Researchers introduced the protein, an enzyme with the shorthand name of APOBEC, into a laboratory strain of the baker's yeast Saccharomyces cerevisiae. They documented how it mutated genetic sequences in a small region of just three nucleotides, the subunits of DNA.
The protein normally kills viruses by making changes to their genetic sequence, inactivating them. But the protein can also change the genetic sequence of a normal cell, altering the body's blueprint and making mutations that cause cancers.
"What we found is the way that the proteins are making these mutations in tumors is they actually take advantage of the fact that tumors are dividing a lot, so they're able to damage DNA that's being actively replicated," said the lead author of the paper.
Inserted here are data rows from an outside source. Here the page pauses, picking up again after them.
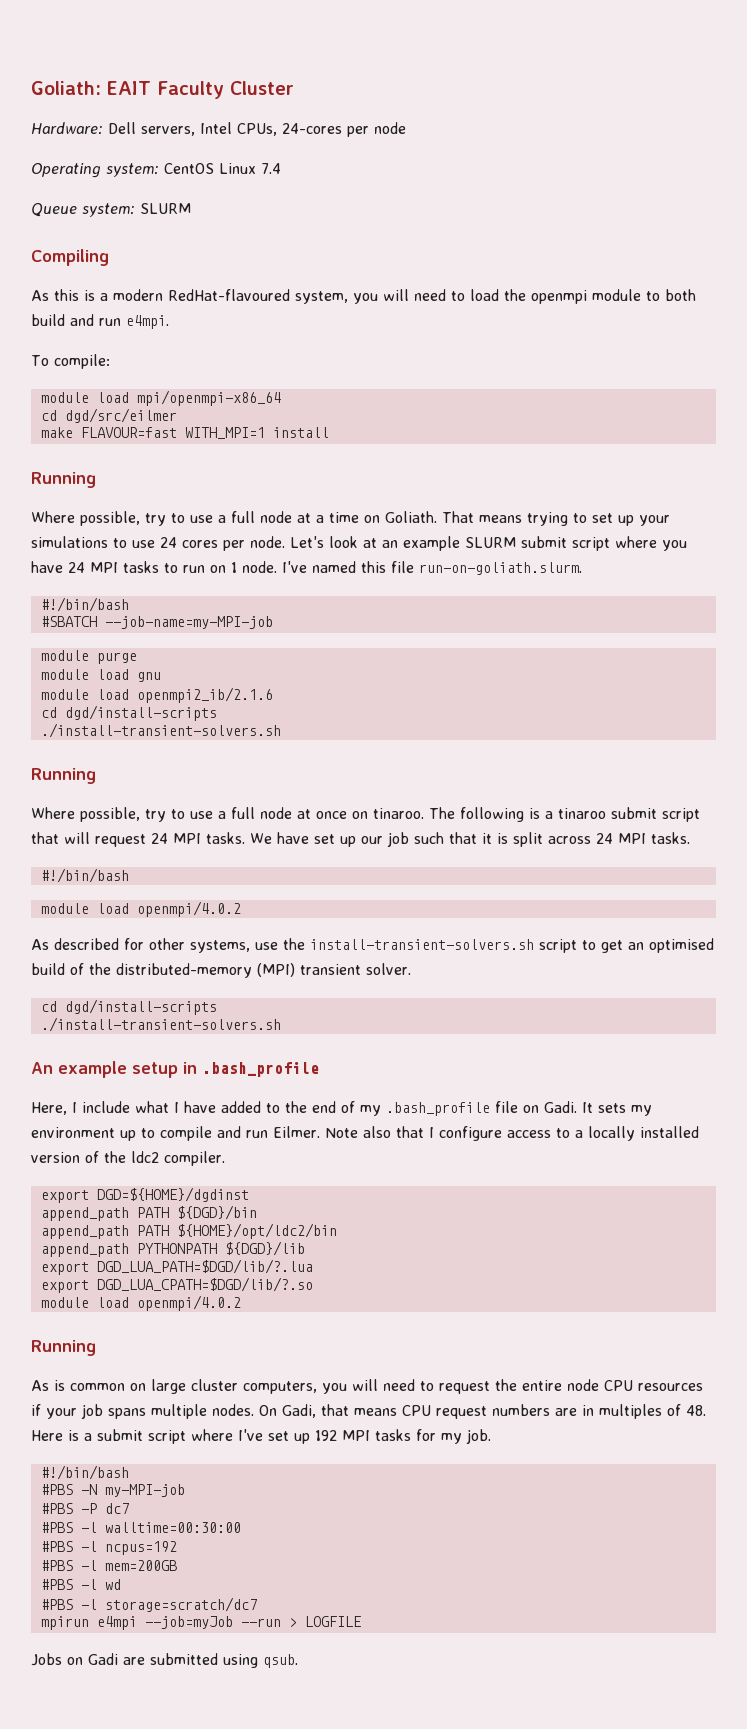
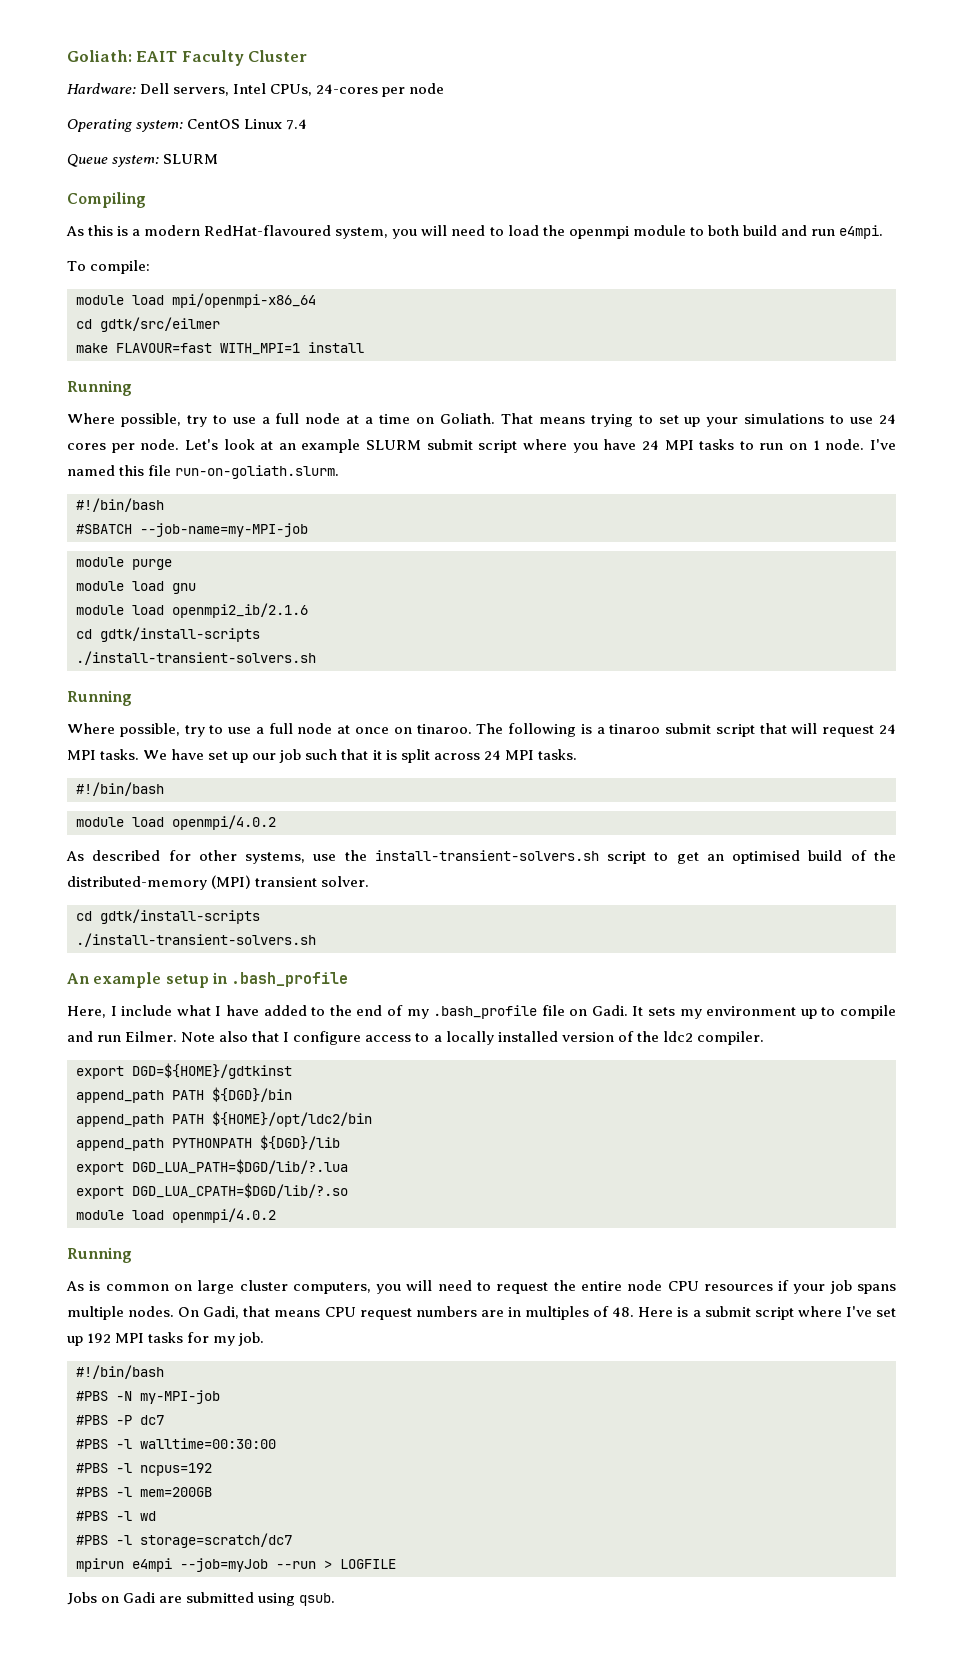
- cd dgd/src/eilmer
+ cd gdtk/src/eilmer
  module load openmpi2_ib/2.1.6
- cd dgd/install-scripts
+ cd gdtk/install-scripts
  As described for other systems, use the install-transient-solvers.sh script to get an optimised build of the distributed-memory (MPI) transient solver.
- cd dgd/install-scripts
+ cd gdtk/install-scripts
- export DGD=${HOME}/dgdinst
+ export DGD=${HOME}/gdtkinst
As DNA replicates, it has moments in which single strands of its double helix are exposed. The APOBEC protein takes advantage of this vulnerability to cause damage by deaminating the lagging strand of the DNA. Prior studies have found that one in five human tumors have evidence of these enzyme-induced mutations.
In addition to causing tumors, the protein can continue to mutate tumor DNA, increasing a cancer's genetic diversity and giving it a wider tool kit with which to resist treatment.
A greater knowledge of how APOBEC works could lead to treatments that decrease its activity, said Roberts. Or a treatment could go in the other direction, creating so many mutations in a tumor that it self-destructs.